Each version of Microsoft R Open is preconfigured to point to specific snapshot. And, any R user can install a package version from any existing snapshot using the checkpoint package.

Note: Non-CRAN packages, such as those available on GitHub, are not part of the snapshot process.

Reproducibility with Microsoft R Open

Microsoft R Open offers you reproducibility out-of-the box. During the installation of Microsoft R Open, the CRAN repository is configured to point to a specific CRAN repository snapshot. For Microsoft R Open 3.3.2, that fixed CRAN repository snapshot is the snapshot taken on November 1, 2016. As a result, with Microsoft R Open 3.3.2, install.packages will always retrieve packages as they were at midnight UTC on November 1, 2016 by default.

The advantages of using a fixed CRAN repository snapshot are two-fold:

  1. Reproducibility across time. The CRAN package versions you use won’t change unless you make them. That means that not only will the package version you used when you wrote your script remain the same, but so will all of the dependencies of that package, and even the dependencies of those dependencies. Non-CRAN packages are not part of this snapshot and the latest version will be used.
  2. Reproducibility across Microsoft R Open users. Using a fixed CRAN repository snapshot means that every user of Microsoft R Open has access to the same set of CRAN package versions. Not only will you always retrieve the same package versions, but so will all of the other Microsoft R Open 3.3.2 users. This is why your script that works for you today will also work for all other Microsoft R Open users who are using the same fixed CRAN repository snapshot as you tomorrow, next week, and next month.

This makes the sharing of R code that relies on R packages easier, and reduces the chance of incompatible R packages being installed on the same system.

While having access to the latest CRAN packages is useful at times, stability just isn't possible if you are pointing to the ever-moving, ever-evolving set of packages on CRAN. No need to worry about missing out either. Each new release of Microsoft R Open will point to a more recent fixed CRAN repository snapshot. Read about standardized release dates...

If you find that you need a few packages from another date, use the checkpoint package. If you need to point Microsoft R Open to another repository entirely, follow the instructions provided here.

And, if you are interested in reproducible research, we highly recommend that you disable the workspace save and reload feature. In this way, you are sure you are working in a clean environment that offers reproducible results by anyone with the same package versions. Learn more...

Package Time Machine (checkpoint)

Need a package from another time? No problem. The checkpoint package, which is installed by default during the installation of Microsoft R Open, is yet another enhancement to R. This package is designed to make it easy to write reproducible R code by allowing you to go backward (or forward) in time to retrieve the exact versions of the packages you need.

The checkpoint package offers yet another way to promote reproducibility when working with others. Using checkpoint in your scripts allows you and anyone else with that script to access the same specified CRAN repository snapshot, and consequently, install and use the same package (and dependency) versions needed.
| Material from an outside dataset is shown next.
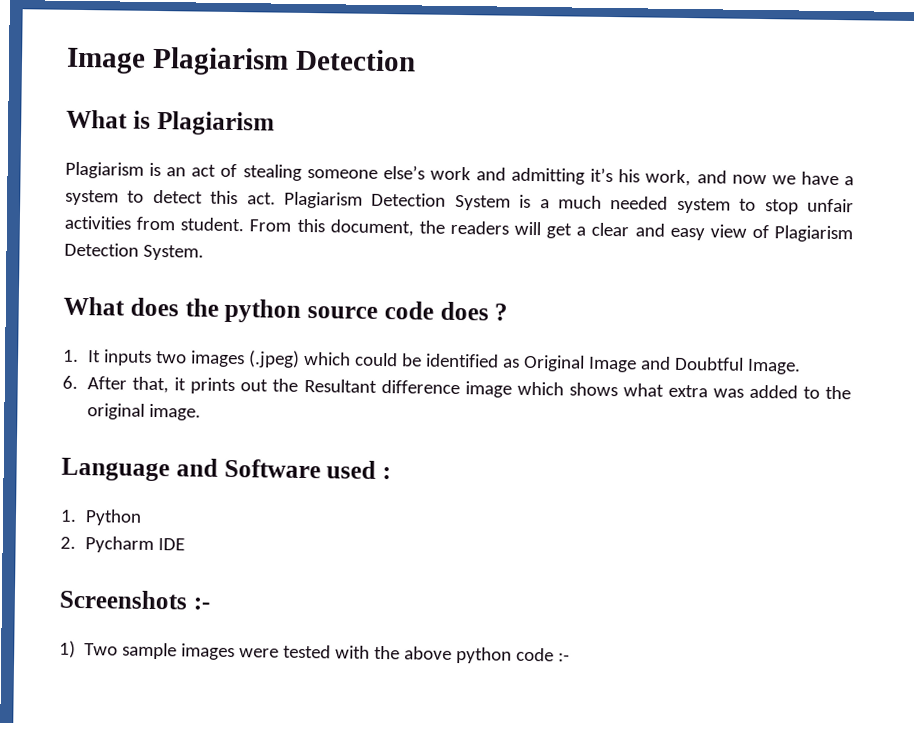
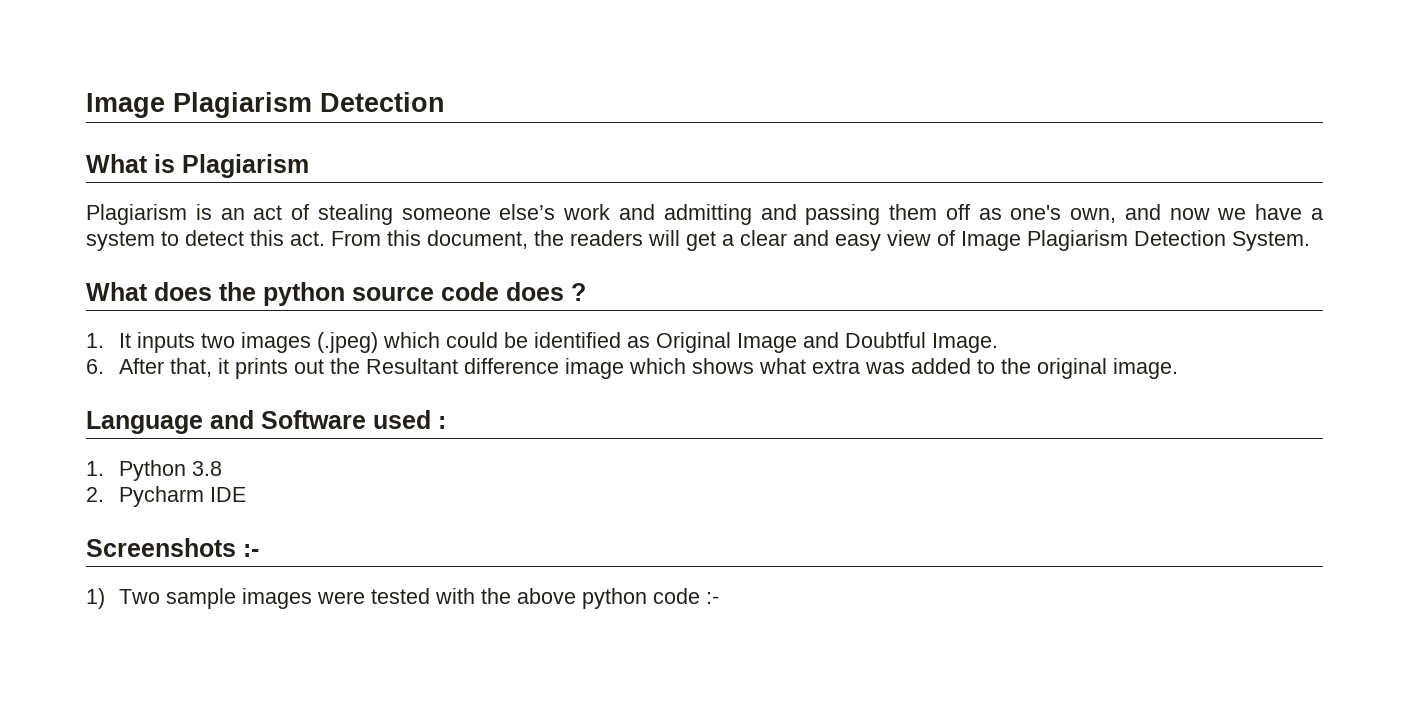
[590,167,692,187] it’s his work, -> [760,204,1117,225] and passing them off as one's own,
[284,191,854,215] [64,215,245,232] Plagiarism Detection System is a much needed system to stop unfair activities from student. -> (325, 238) none
(769, 231) none -> [961,231,1021,251] Image
(143, 517) none -> [191,461,222,476] 3.8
With checkpoint, you can access any existing snapshot, not just the one preconfigured for your version of Microsoft R Open. In fact, you could even use the checkpoint() function once to retrieve packages from one date, and then use it again to retrieve packages from a different date all in the same script.

To make use of this feature, add the following lines to your R code and take a ride in the checkpoint time machine:

library(checkpoint)
checkpoint("YYYY-MM-DD")

Where YYYY-MM-DD is the date of the CRAN repository snapshot you want to use, such as 2016-11-01. Explore this package and its documentation...

For the argument to the checkpoint() function, choose any date in the past (say, yesterday’s date), and checkpoint will install all packages required by your project as they were at midnight UTC on the specified date. When you use the checkpoint package, all packages that existed on the specified date are installed in a subfolder for your project underneath ~/.checkpoint. This means that packages installed for one project are independent of packages installed for all other projects, unless they use the same checkpoint date.

The checkpoint package is installed by default with Microsoft R Open. Get the latest development version, submit bug reports, and make feature requests on the checkpoint Github pages.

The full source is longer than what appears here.